Location
- Country: Canada
- Province: British Columbia
- District: Cassiar Land District

Physical characteristics
- Source: Near Mount Edziza
- • location: Tahltan Highland
- • coordinates: 57°38′15″N 130°35′11″W﻿ / ﻿57.63750°N 130.58639°W
- • elevation: 1,900 m (6,200 ft)
- Mouth: Kakiddi Lake, Kakiddi Creek
- • coordinates: 57°39′37″N 130°25′1″W﻿ / ﻿57.66028°N 130.41694°W
- • elevation: 792 m (2,598 ft)
- Length: 13 km (8.1 mi)
- Basin size: 15.1 km^{2} (5.8 sq mi)
- • average: 0.204 m^{3}/s (7.2 cu ft/s)

Basin features
- Topo map: NTS 104G9 Kinaskan Lake

= Sorcery Creek =

Tribuatary river in the country of Canada

Sorcery Creek is a tributary of Kakiddi Creek and part of the Stikine River watershed in northwest part of the province of British Columbia, Canada.

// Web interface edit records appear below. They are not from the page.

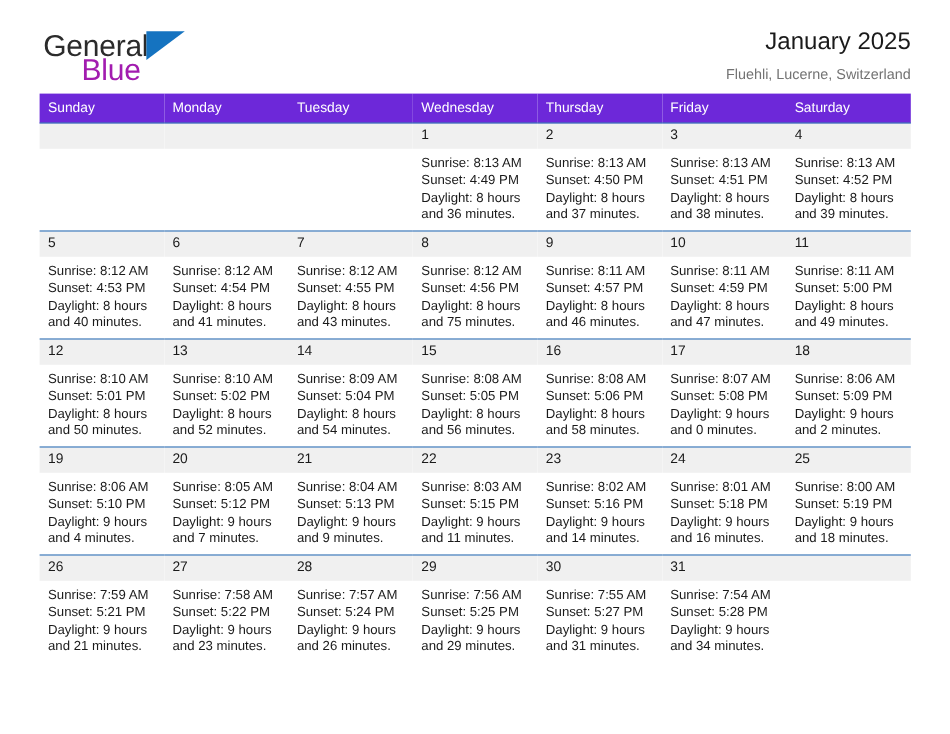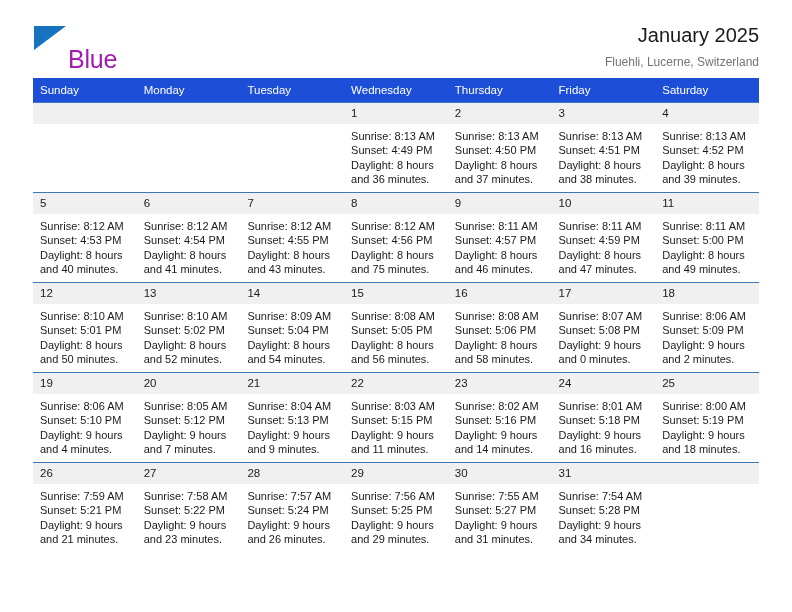--- a/index.html
+++ b/index.html
@@ -133,6 +133,7 @@
   <div class="topbar">
     <div class="brand">
       <div class="brand-row1">
+        <span class="brand-general">General</span>
         <span class="brand-flag"></span>
       </div>
       <span class="brand-blue">Blue</span>

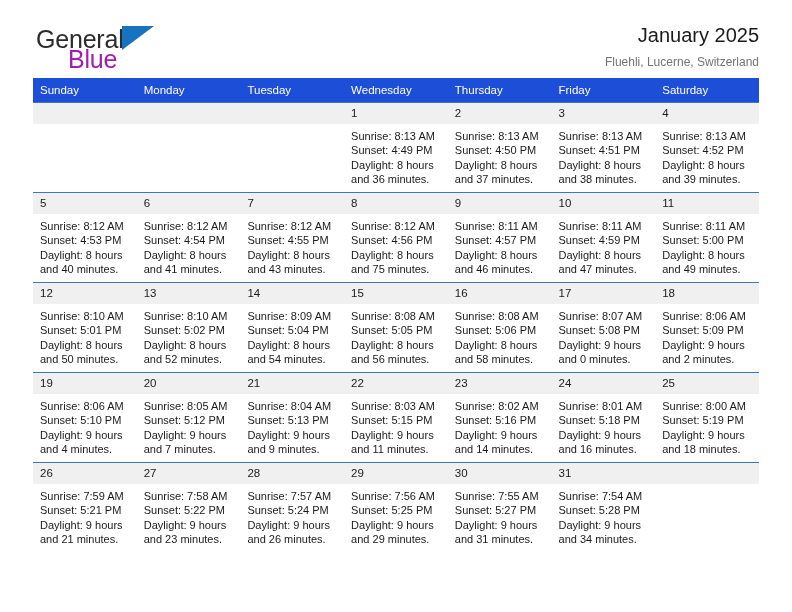--- a/index.html
+++ b/index.html
@@ -86,7 +86,7 @@
     table-layout: fixed;
   }
   table.calendar th {
-    background: #1d4ed8;
+    background: #6d28d9;
     color: #ffffff;
     font-size: 11.5px;
     font-weight: normal;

From high peaks just south of Mount Edziza it flows generally east for roughly 13 km to empty into Kakiddi Lake, an expansion of Kakiddi Creek, a tributary of the Klastline River, which in turn is a tributary of the Stikine River.

Sorcery Creek's mean annual discharge is estimated at 0.204 m3/s. Its watershed covers 15.1 km2 and is entirely within Mount Edziza Provincial Park and Tenh Dẕetle Conservancy. The watershed's land cover is classified as 55.3% conifer forest, 20.0% barren, 13.2% shrubland, 6.0% herbaceous, 3.7% deciduous forest, 1.3% wetland, and small amounts of other cover.

The mouth of Sorcery Creek is located about 50 km southeast of Telegraph Creek, British Columbia, about 77 km north of Bob Quinn Lake, British Columbia, and about 245 km east of Juneau, Alaska.

Sorcery Creek is in Mount Edziza Provincial Park and the Tenh Dẕetle Conservancy, both of which lie within the traditional territory of the Tahltan First Nation, of the Tahltan people.

==Geography==
Sorcery Creek originates in the high peaks south of Mount Edziza, such as Kaia Bluff. From its source about 9 km south of the summit of Mount Edziza, Sorcery Creek flows east for about 13 km before emptying into Kakiddi Lake, an expansion of Kakiddi Creek. Sorcery Creek's watershed is within the Mount Edziza volcanic complex.